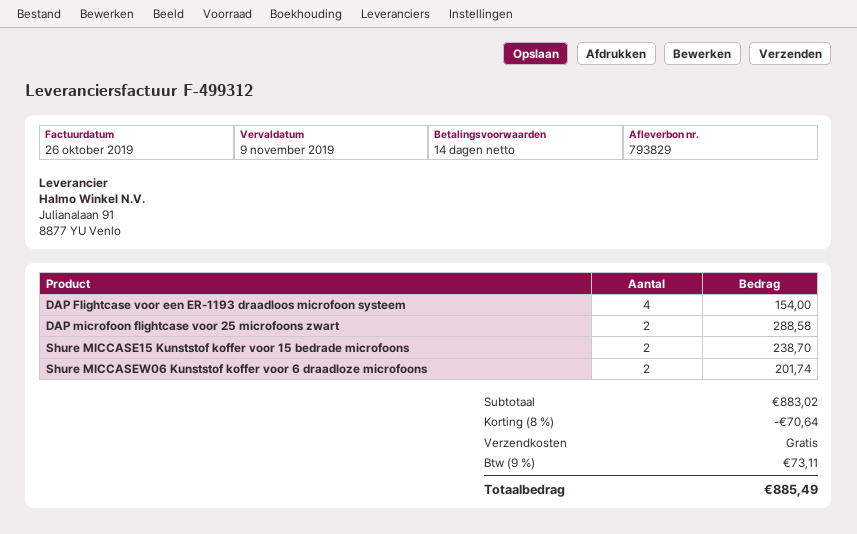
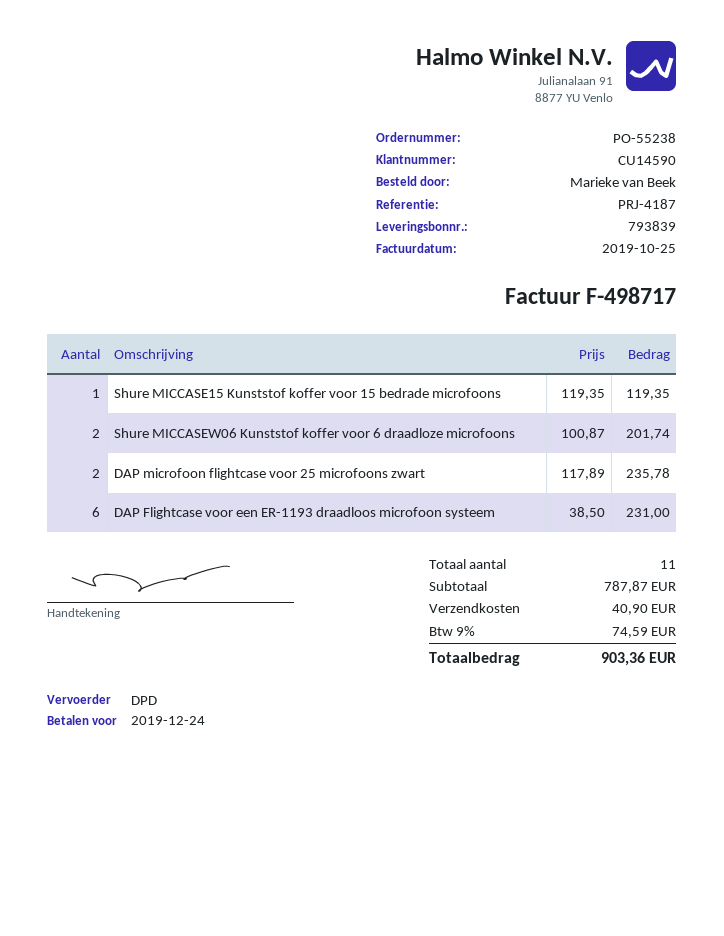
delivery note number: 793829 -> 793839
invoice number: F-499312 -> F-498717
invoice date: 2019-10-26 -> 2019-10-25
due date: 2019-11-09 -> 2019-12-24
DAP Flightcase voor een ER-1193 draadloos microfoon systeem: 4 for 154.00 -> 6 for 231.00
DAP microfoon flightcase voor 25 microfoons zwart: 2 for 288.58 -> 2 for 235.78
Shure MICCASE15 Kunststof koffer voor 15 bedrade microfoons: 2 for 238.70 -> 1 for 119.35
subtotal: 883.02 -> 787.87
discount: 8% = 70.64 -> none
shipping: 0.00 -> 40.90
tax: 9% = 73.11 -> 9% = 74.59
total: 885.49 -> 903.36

...

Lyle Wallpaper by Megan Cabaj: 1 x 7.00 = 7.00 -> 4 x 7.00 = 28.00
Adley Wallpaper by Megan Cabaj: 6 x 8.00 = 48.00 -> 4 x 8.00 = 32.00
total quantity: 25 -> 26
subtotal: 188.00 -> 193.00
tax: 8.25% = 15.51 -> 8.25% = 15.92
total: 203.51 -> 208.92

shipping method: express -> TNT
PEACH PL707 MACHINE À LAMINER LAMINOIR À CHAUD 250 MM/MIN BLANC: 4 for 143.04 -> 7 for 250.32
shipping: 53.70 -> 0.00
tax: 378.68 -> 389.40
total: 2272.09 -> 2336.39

--

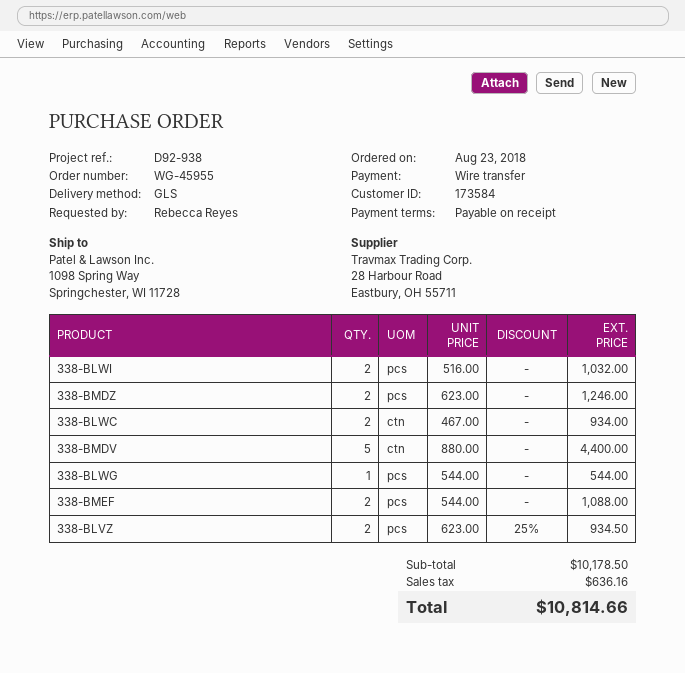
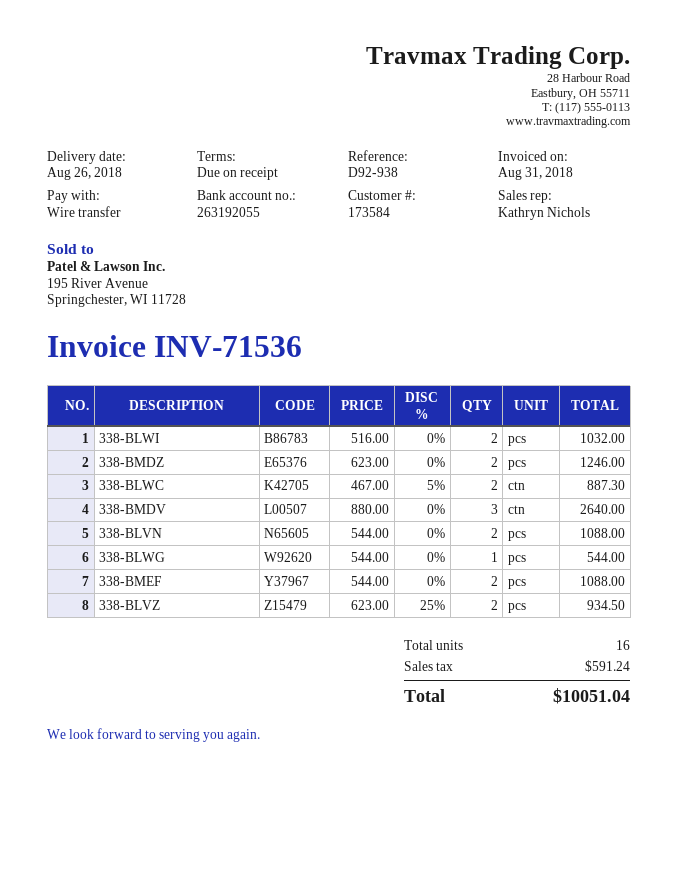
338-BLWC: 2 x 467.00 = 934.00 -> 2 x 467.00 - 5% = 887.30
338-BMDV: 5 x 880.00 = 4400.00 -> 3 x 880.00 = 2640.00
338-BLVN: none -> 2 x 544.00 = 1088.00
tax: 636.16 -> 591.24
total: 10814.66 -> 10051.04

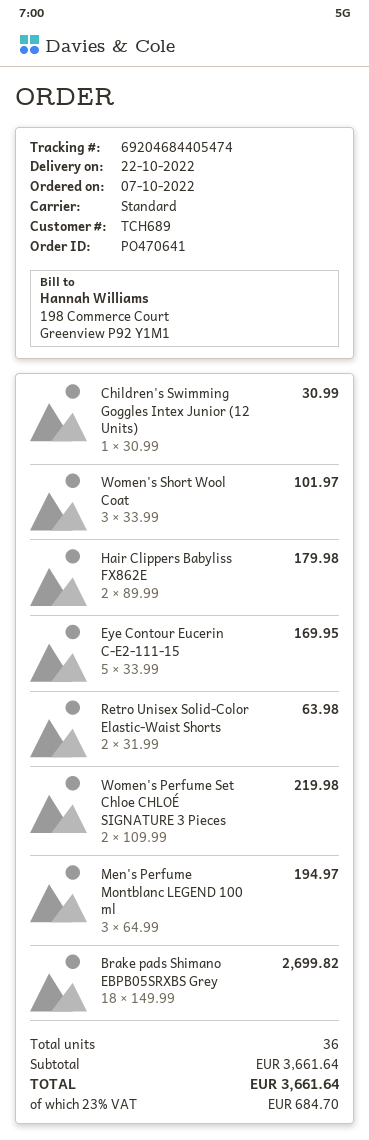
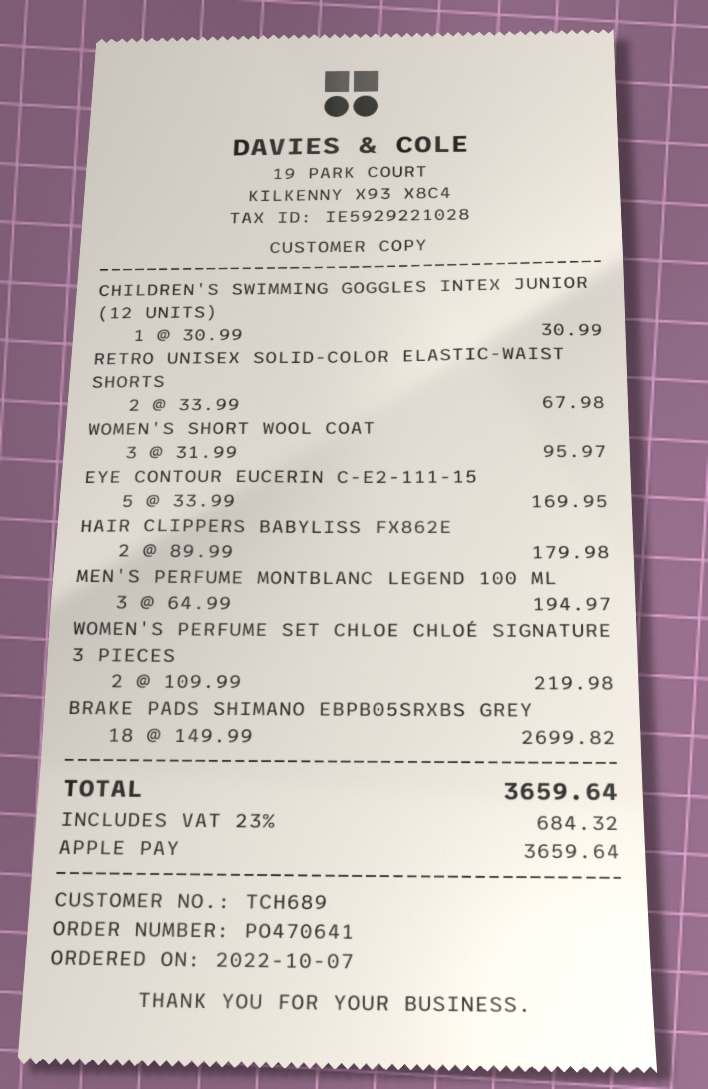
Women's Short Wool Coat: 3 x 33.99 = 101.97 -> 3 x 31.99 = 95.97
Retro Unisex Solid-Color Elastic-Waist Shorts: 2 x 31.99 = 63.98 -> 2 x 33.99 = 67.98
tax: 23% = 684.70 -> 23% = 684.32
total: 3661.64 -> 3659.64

EXERCISE REQUIREMENTS
Search the material for the word "date" and copy each line where it occurs.

RESPONSE AREA
invoice date: 2019-10-26 -> 2019-10-25
due date: 2019-11-09 -> 2019-12-24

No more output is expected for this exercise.